I idly gazed out the window at the city life flowing along Oxford Street, and transported myself back to Boulevard Saint-Germain way down near the Assemblee Nationale where one comes up from Metro Solferino and madly dashes across to the intersection with Rue Saint-Dominique, just near that wonderful bookshop ... drats now I cannot locate a simple bookshop in Paris. And I so wanted to tell you its name. Later ... much later ... It is 'Librarie Privat Julliard' on Place Jacques Bainville which is the intersection of Bvd Saint-Germain and Rue de Solferino.
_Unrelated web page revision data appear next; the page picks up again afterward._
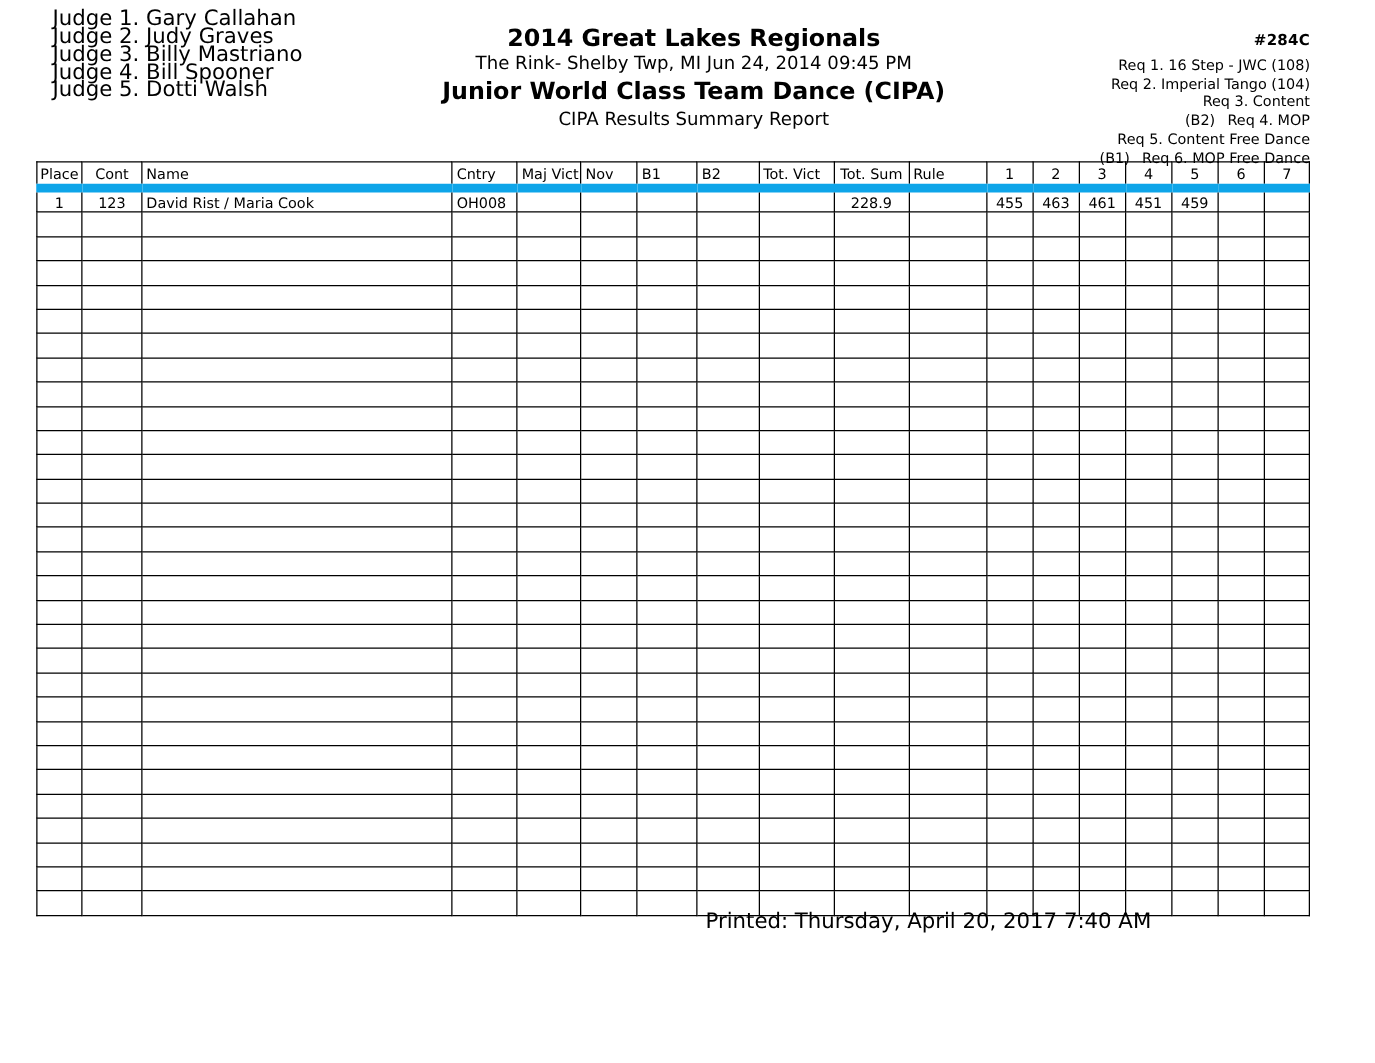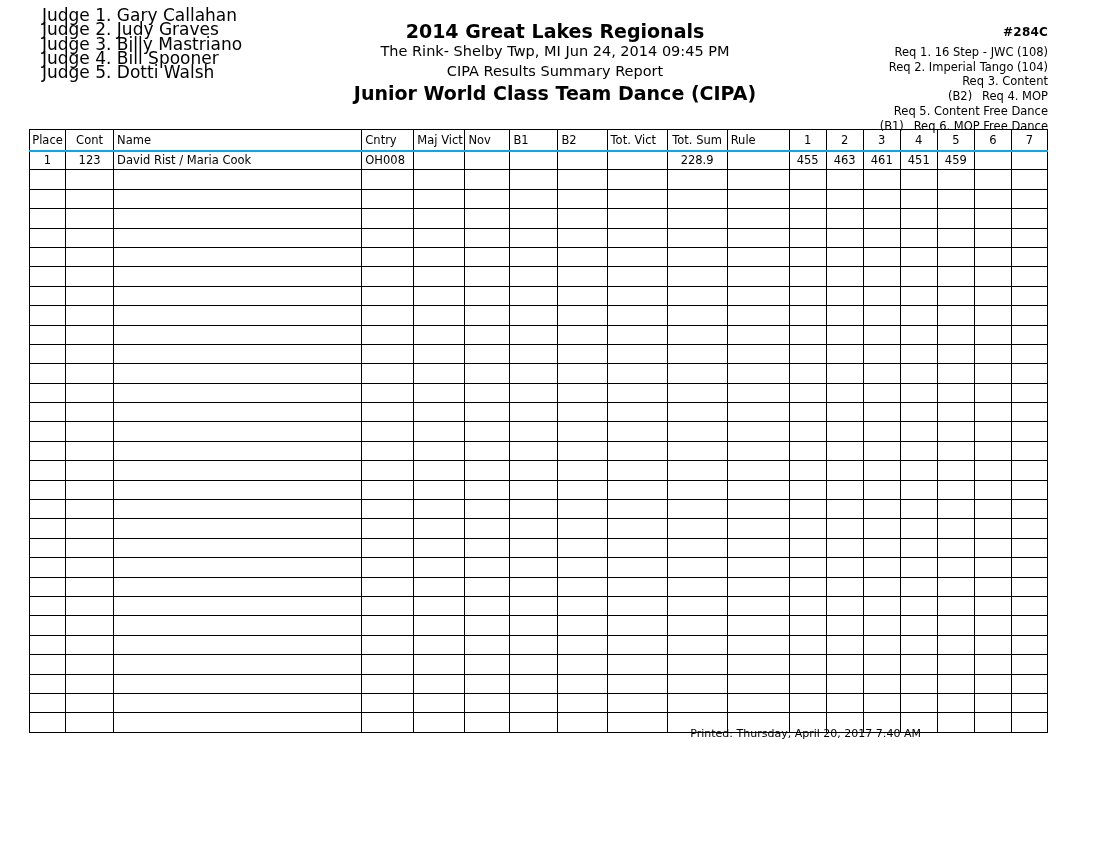"CIPA Results Summary Report" div { order: before "Junior World Class Team Dance" -> after "Junior World Class Team Dance" }
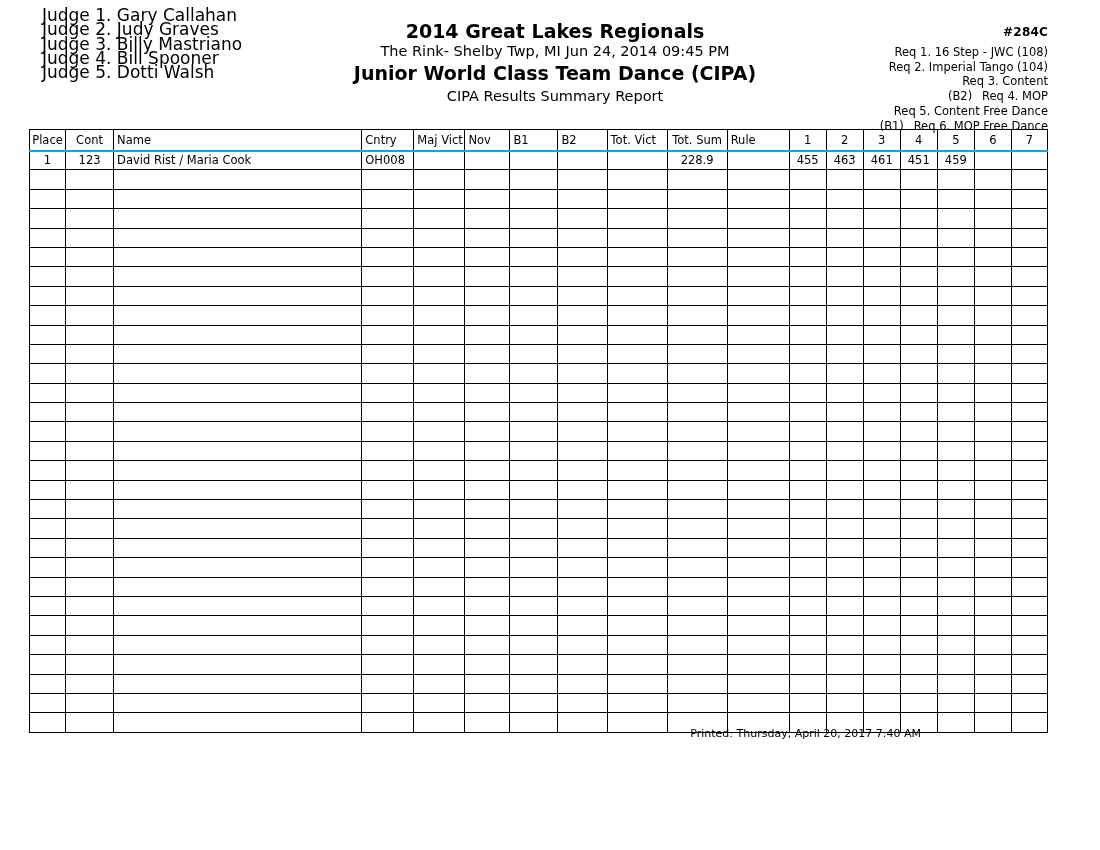"Place" #results-table thead th { border-bottom: 2px solid #0ea5e9 -> 7px solid #0ea5e9 }
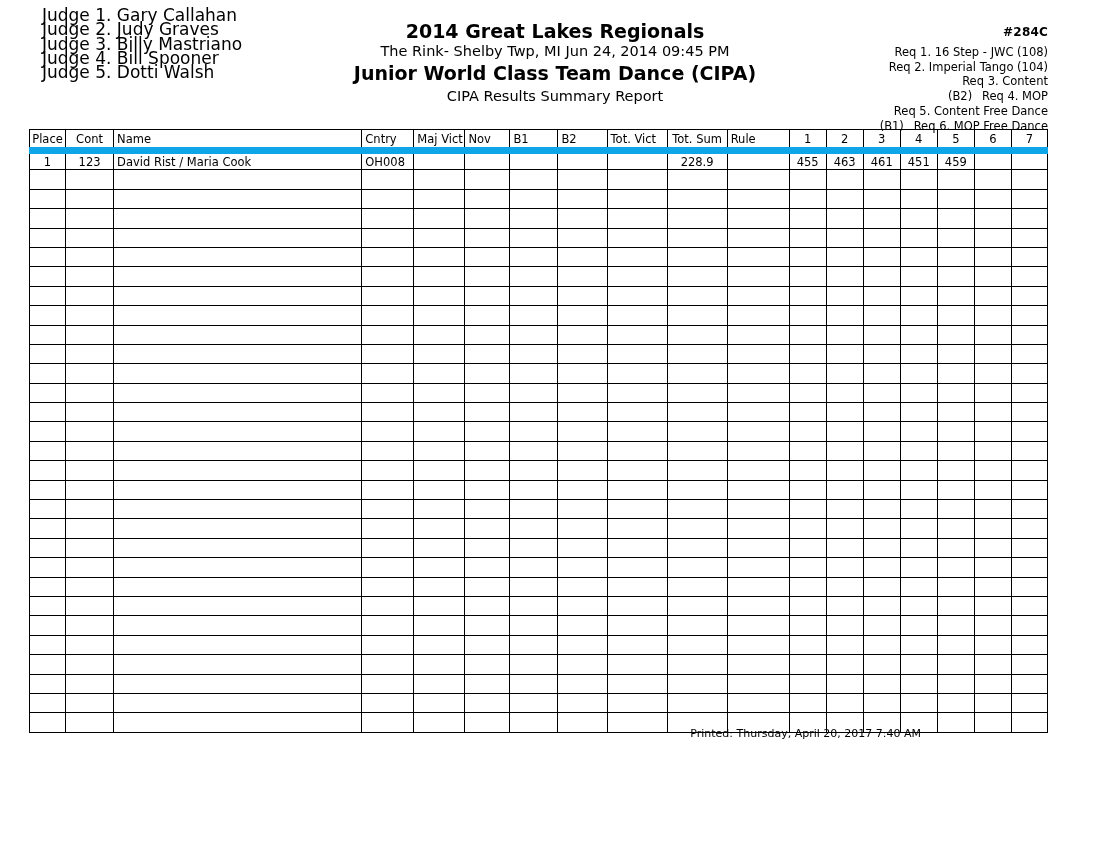"Printed: Thursday, April 20, 2017" #print-footer { font-size: 11px -> 17px }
Phew!

5 comments:

brattcat said...

i feel the blushing blossom of envy unfurling in my chest as i read the descriptions of these movies. how i wish i could join you. btw, you would have had the riesling anyway, n'est pas?

Julie said...

Well, it was about 3pm so a bit early for me and Riesling to get acquainted, Karen. However, I am excited about this selection of films. Different for me. I usually choose the dramas and the political dramas at that. Often about WW2. Only one of those this year. Six films from 7th to 21st March. Every two days. Yikes.

Ann said...

That's not bad, you should have a few days in between. Looks like a good selection. I've got 3 theatre tickets, 4 days and nights of concerts and 2 lunches over 6 days in Adelaide.

Julie said...

Ooo yes. Womad. What dates are you down there?

Kay L. Davies said...

Oh, these look like excellent choices, Julie. Wonderful for you.